Action item
Please reproduce the records exactly, leaving out any pictures.

Data extracts
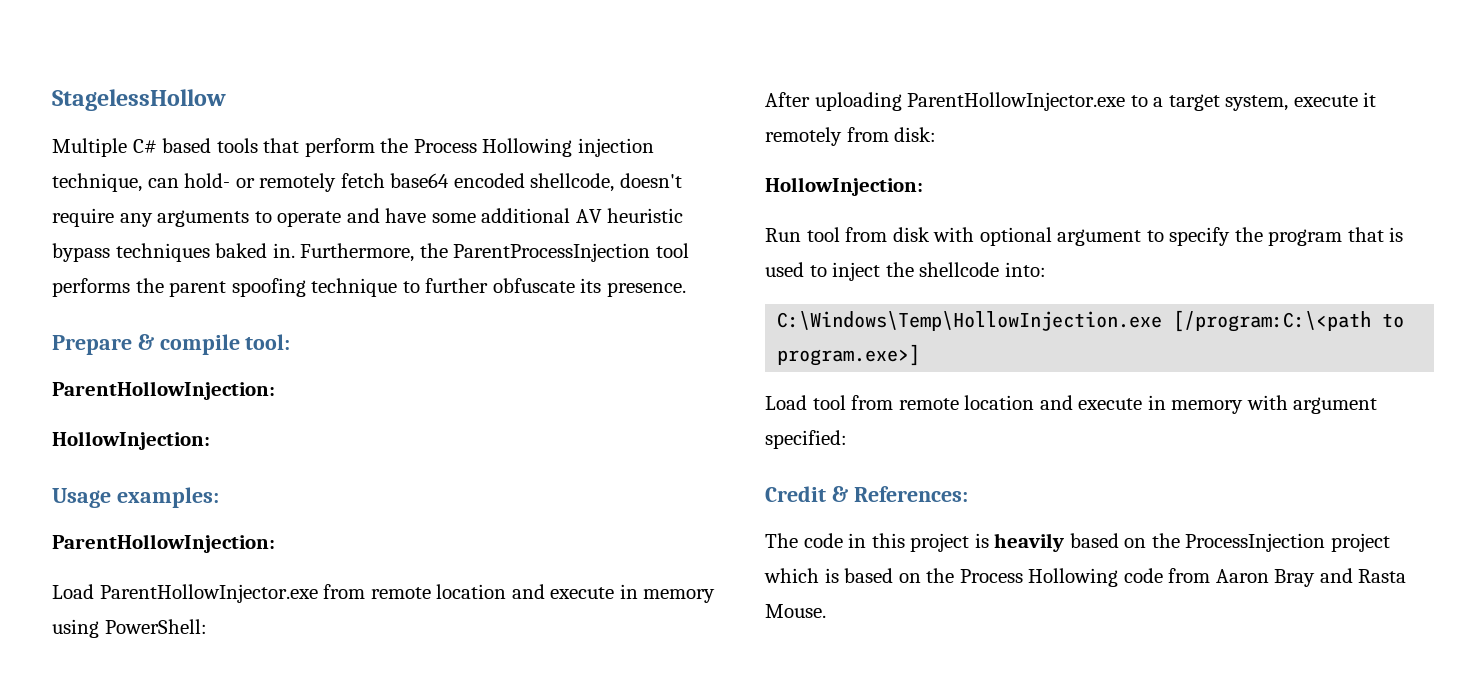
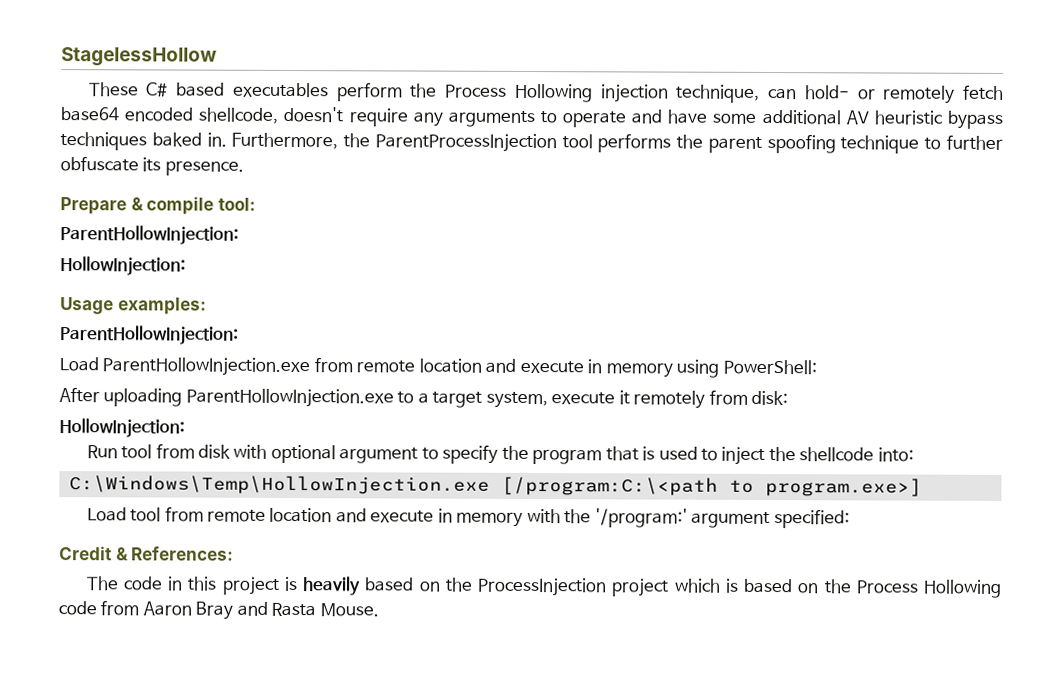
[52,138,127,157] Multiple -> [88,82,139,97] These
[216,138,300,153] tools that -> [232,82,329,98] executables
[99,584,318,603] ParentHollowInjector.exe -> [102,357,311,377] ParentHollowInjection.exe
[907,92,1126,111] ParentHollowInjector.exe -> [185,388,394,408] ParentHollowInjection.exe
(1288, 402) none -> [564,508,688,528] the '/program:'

Solution to this exercise
[52,138,127,157] Multiple -> [88,82,139,97] These
[216,138,300,153] tools that -> [232,82,329,98] executables
[99,584,318,603] ParentHollowInjector.exe -> [102,357,311,377] ParentHollowInjection.exe
[907,92,1126,111] ParentHollowInjector.exe -> [185,388,394,408] ParentHollowInjection.exe
(1288, 402) none -> [564,508,688,528] the '/program:'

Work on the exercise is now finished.